Some sterling jazz performances from the late ‘40s and early ‘50s are included--among them a few tracks from Gerald Wilson’s brilliant mid-’40s band; several fine outings featuring Buddy Collette and Charles Mingus; some exceptional tenor saxophone work from Wardell Gray and Dexter Gordon (including their high-speed romp “The Chase”); and a pair of forward-looking mid-’50s recordings by alto saxophonist Frank Morgan and perennial Los Angeles pianist Gerald Wiggins.

But, as the jazz activities around Central Avenue began to diminish, eventually to be replaced in the wider public knowledge by the more nationally known but far paler “West Coast jazz” of the ‘50s, blues music--of every form--began to dominate.
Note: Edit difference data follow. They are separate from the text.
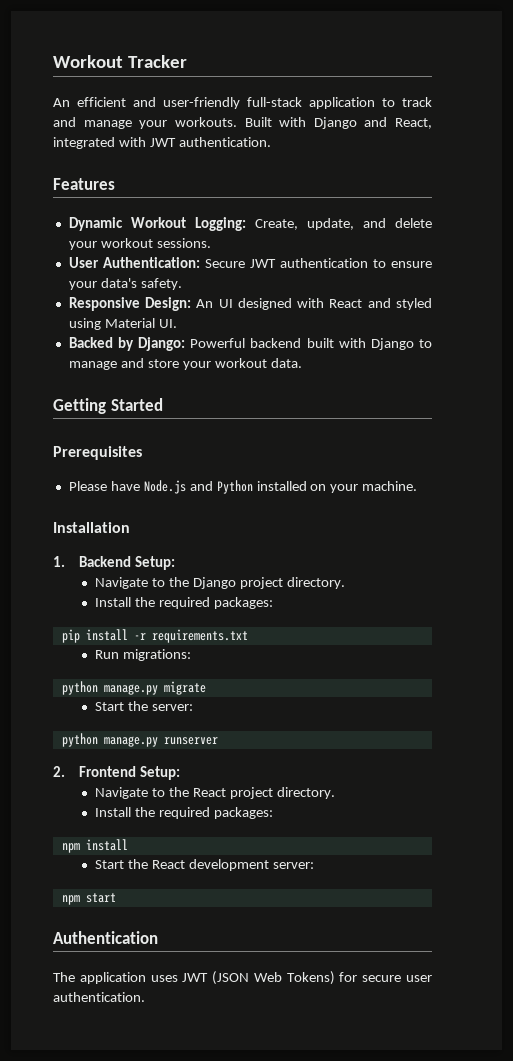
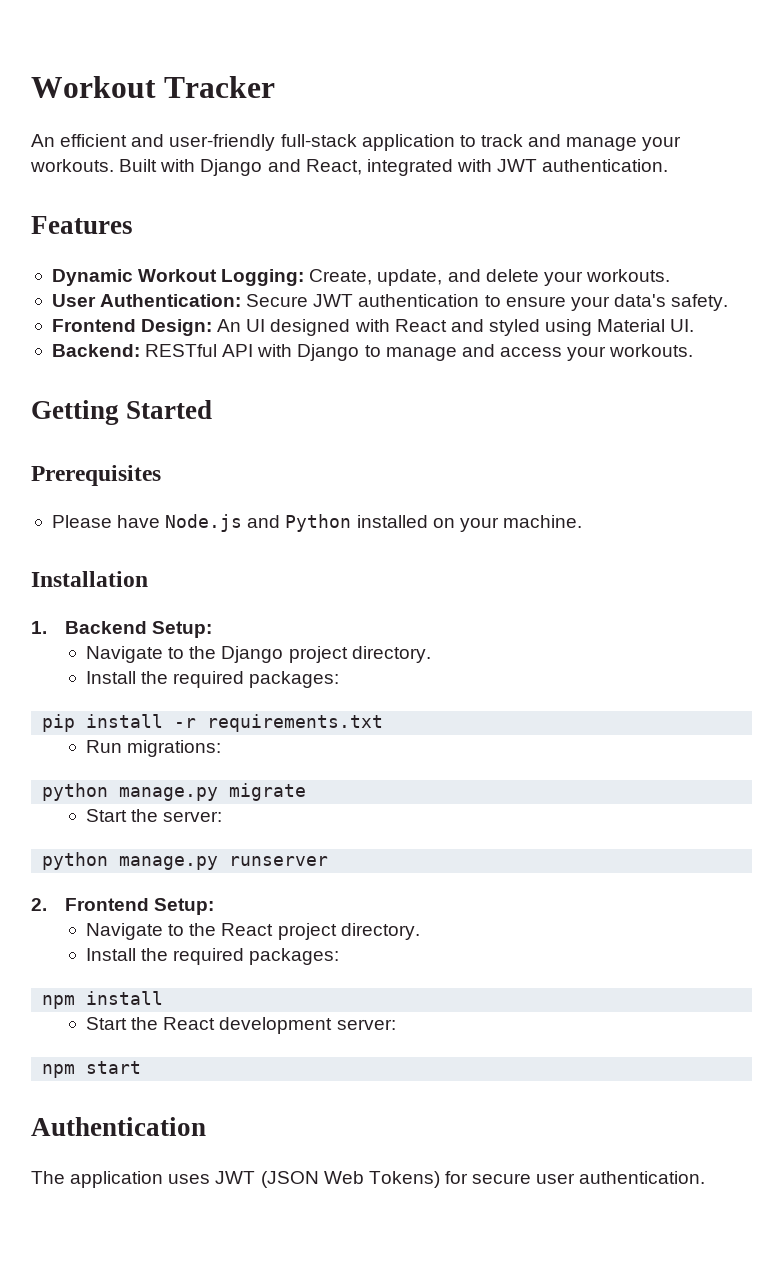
- Dynamic Workout Logging: Create, update, and delete your workout sessions.
+ Dynamic Workout Logging: Create, update, and delete your workouts.
- Responsive Design: An UI designed with React and styled using Material UI.
+ Frontend Design: An UI designed with React and styled using Material UI.
- Backed by Django: Powerful backend built with Django to manage and store your workout data.
+ Backend: RESTful API with Django to manage and access your workouts.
And a good portion of the fourth CD in the collection is given over to artists such as Otis, Liggins, Percy Mayfield, Charles Brown and inimitable tenor saxophonist Big Jay McNeely.

The compilation is packaged with a 92-page booklet that includes complete track information as well as a series of informative background essays covering the history of Central Avenue, Jelly Roll Morton, bebop and the blues. All in all, it’s a must-have collection, not just for its jazz qualities, but also for its invaluable illumination of a vibrant era in the cultural life of Los Angeles.